Abstract:
Objective: To evaluate the significance of tumor marker CEA, NSE and CYFRA21-1 adopted alone or in combination in the diagnosis of lung cancer meningeal metastasis.
Methods: Thirty-five patients with lung cancer meningeal metastasis and 35 patients with benign brain tumor were studied. The diagnosis was based on neurological examination, MRI scan, and presence of neoplastic cells in the cerebrospinal fluid (CSF). Tumor marker levels in CSF and serum were measured by electrochemiluminescence technique(Elecsys 170, Roche).
Results: CSF and serum tumor marker levels were significantly higher in patients with lung cancer meningeal metastasis than in patients with benign disease (
P<0.01). In the CSF of the 35 patients with lung cancer meningeal metastasis, the level of all of the three tumor markers was higher than that in the controls (
P<0.01). The cut-off values of tumor markers in the serum were determined according to the lab standard. The values of CEA, NSE and CYFRA 21-1 were 5μg/L, 15.2μg/L and 3.3μg/L, respectively. To determine optimal cut-off values of tumor markers in CSF, receiver operating characteristic (ROC) curve was used. The cut-off values of CSF concentration of CEA, NSE and CYFRA 21-1 were 4.7μg/L, 14.6μg/L and 5.5μg/L, respectively. The sensitivity and specificity of CEA, NSE and CYFRA21- 1 in CSF were 91.4% and 91.4%, 51.4% and 94.3%, and 82.9% and 97.1%, respectively. When at least one tumor marker in CSF was positive in patients with lung cancer meningeal metastasis, the sensitivity of it was 100%. When all of the three tumor markers were positive, the specificity was 100%.

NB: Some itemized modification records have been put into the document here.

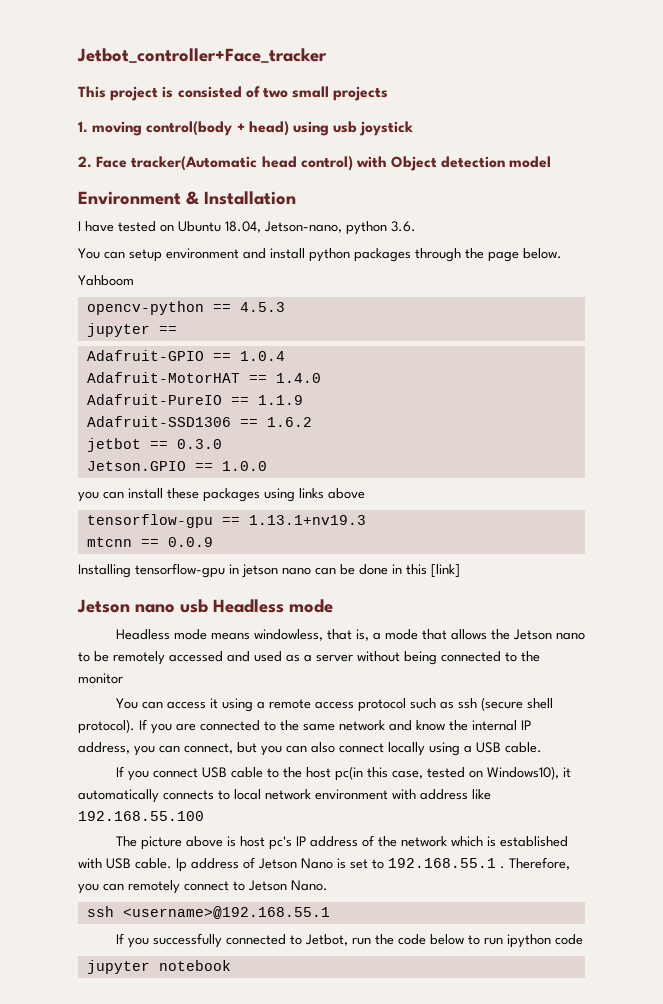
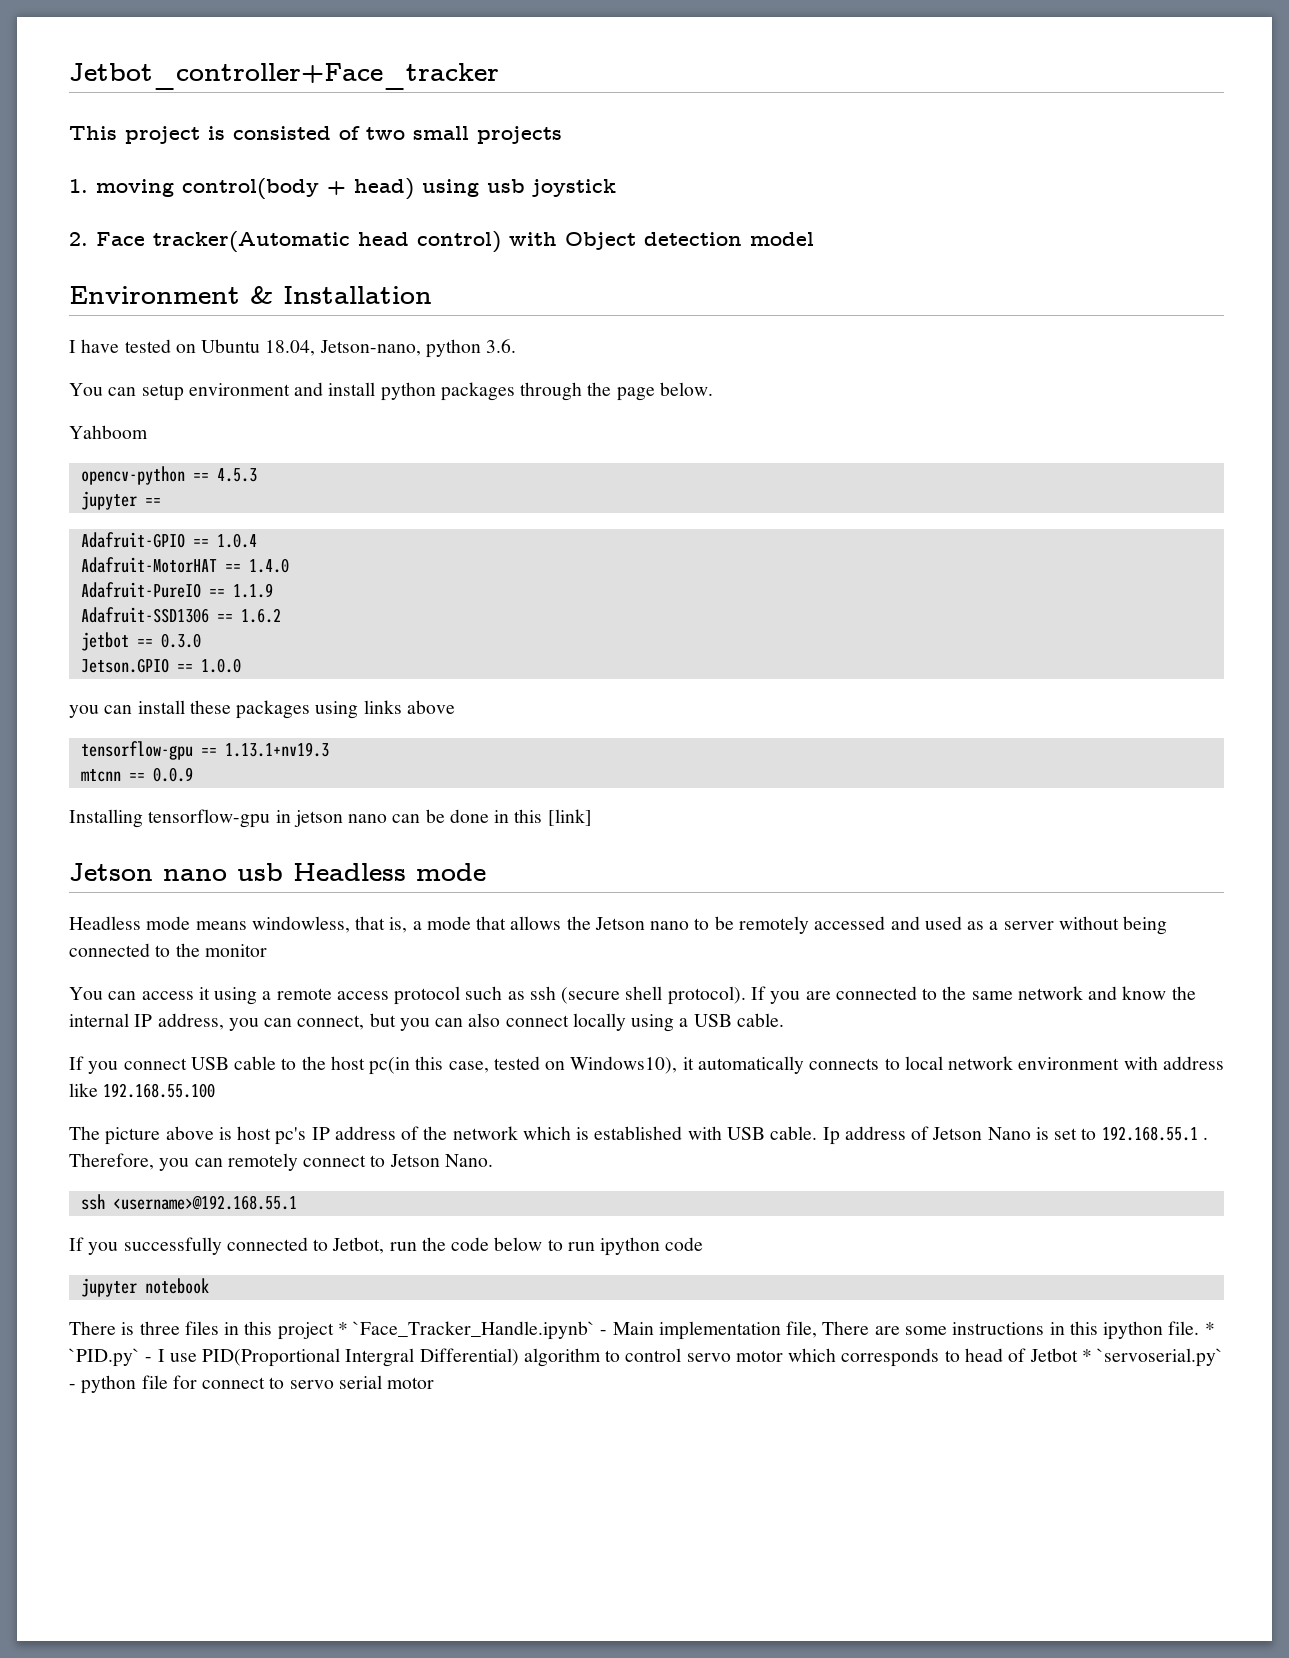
+ There is three files in this project * `Face_Tracker_Handle.ipynb` - Main implementation file, There are some instructions in this ipython file. * `PID.py` - I use PID(Proportional Intergral Differential) algorithm to control servo motor which corresponds to head of Jetbot * `servoserial.py` - python file for connect to servo serial motor

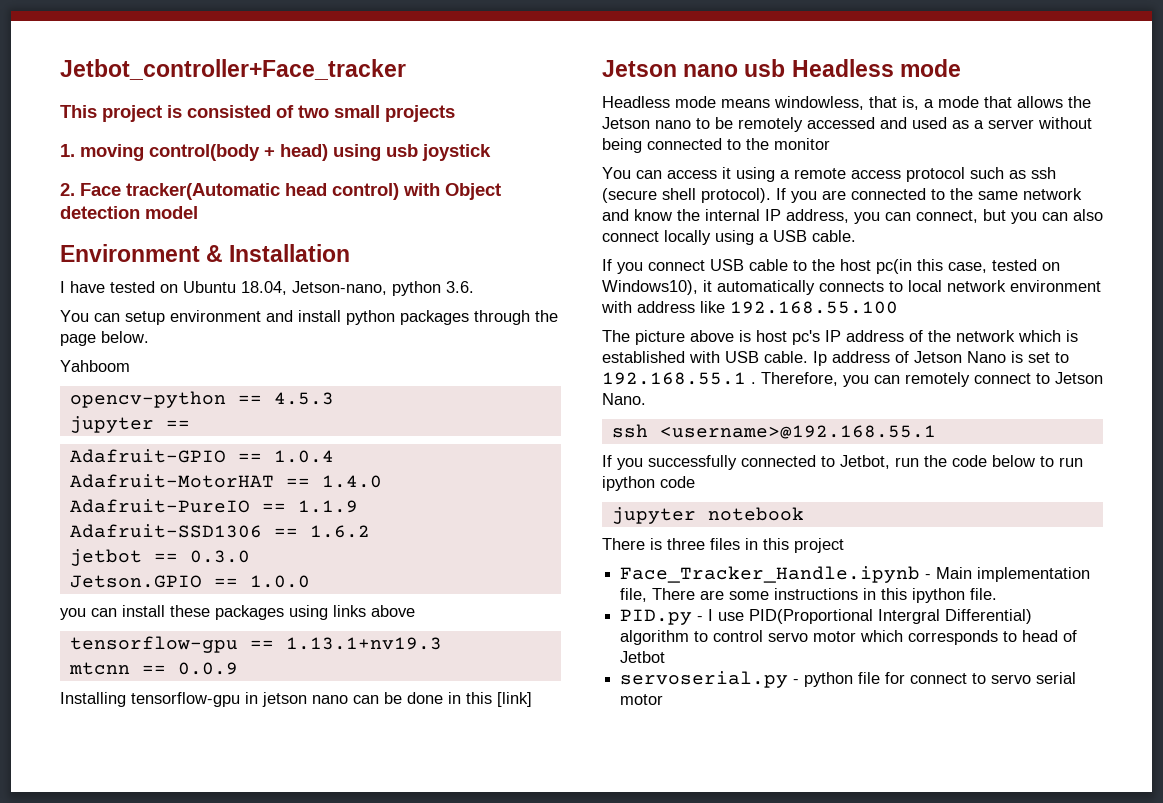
- There is three files in this project * `Face_Tracker_Handle.ipynb` - Main implementation file, There are some instructions in this ipython file. * `PID.py` - I use PID(Proportional Intergral Differential) algorithm to control servo motor which corresponds to head of Jetbot * `servoserial.py` - python file for connect to servo serial motor
+ There is three files in this project
+ Face_Tracker_Handle.ipynb - Main implementation file, There are some instructions in this ipython file.
+ PID.py - I use PID(Proportional Intergral Differential) algorithm to control servo motor which corresponds to head of Jetbot
+ servoserial.py - python file for connect to servo serial motor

Conclusion: These three tumor markers are valuable auxiliary parameters in diagnosing lung cancer meningeal metastasis. The combination of CEA, NSE and CYFRA21-1 is more valuable for diagnosis. It may be a complementary method in diagnosing patients without visualized tumor by cytological examination and MRI. The above results need further investigation in a larger group of patients.